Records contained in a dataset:
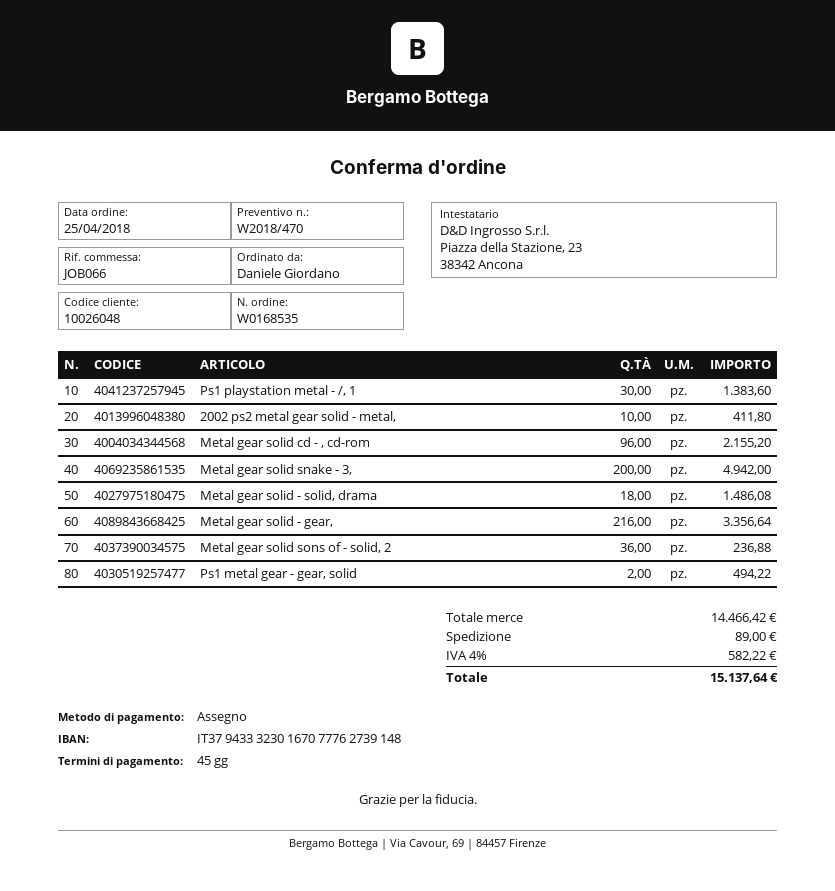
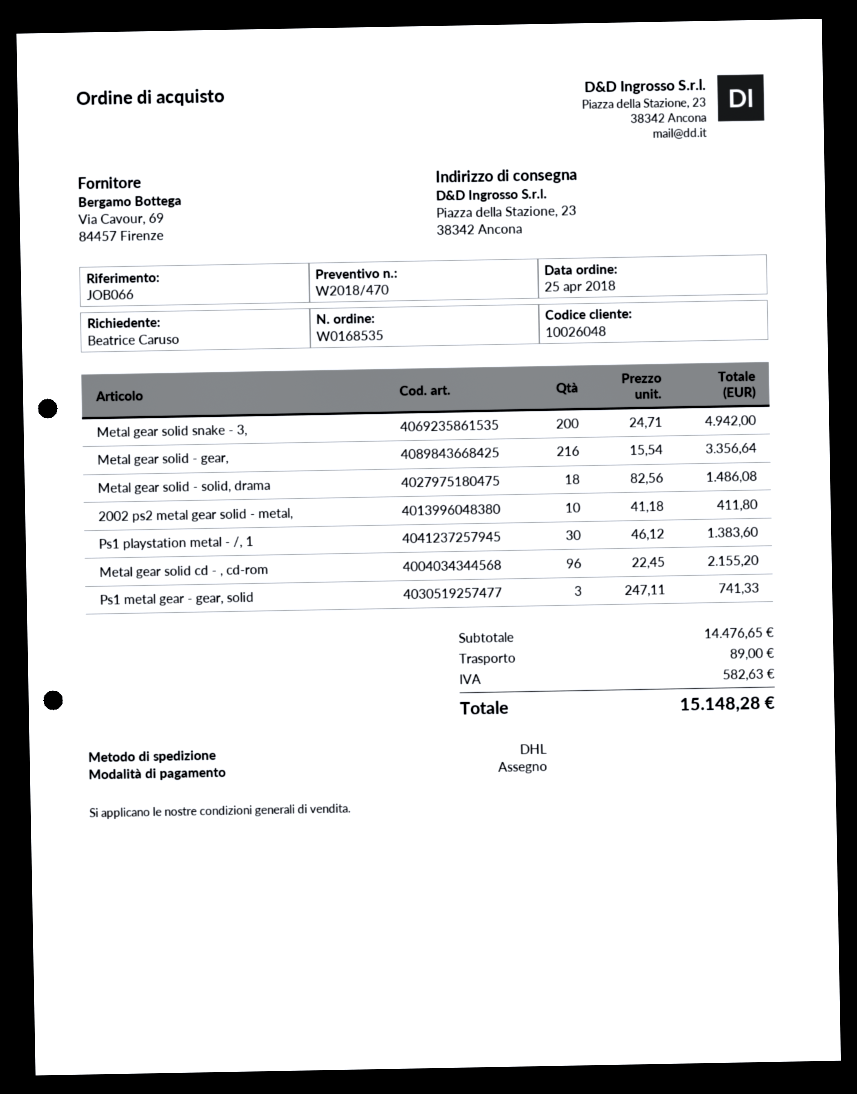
ordered by: Daniele Giordano -> Beatrice Caruso
Metal gear solid sons of - solid, 2: 36 for 236.88 -> none
Ps1 metal gear - gear, solid: 2 for 494.22 -> 3 for 741.33
subtotal: 14466.42 -> 14476.65
tax: 582.22 -> 582.63
total: 15137.64 -> 15148.28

**Task objective:**
Transcribe all of the data above exactly; no picture belongs in the copy.

**Your response:**
ordered by: Daniele Giordano -> Beatrice Caruso
Metal gear solid sons of - solid, 2: 36 for 236.88 -> none
Ps1 metal gear - gear, solid: 2 for 494.22 -> 3 for 741.33
subtotal: 14466.42 -> 14476.65
tax: 582.22 -> 582.63
total: 15137.64 -> 15148.28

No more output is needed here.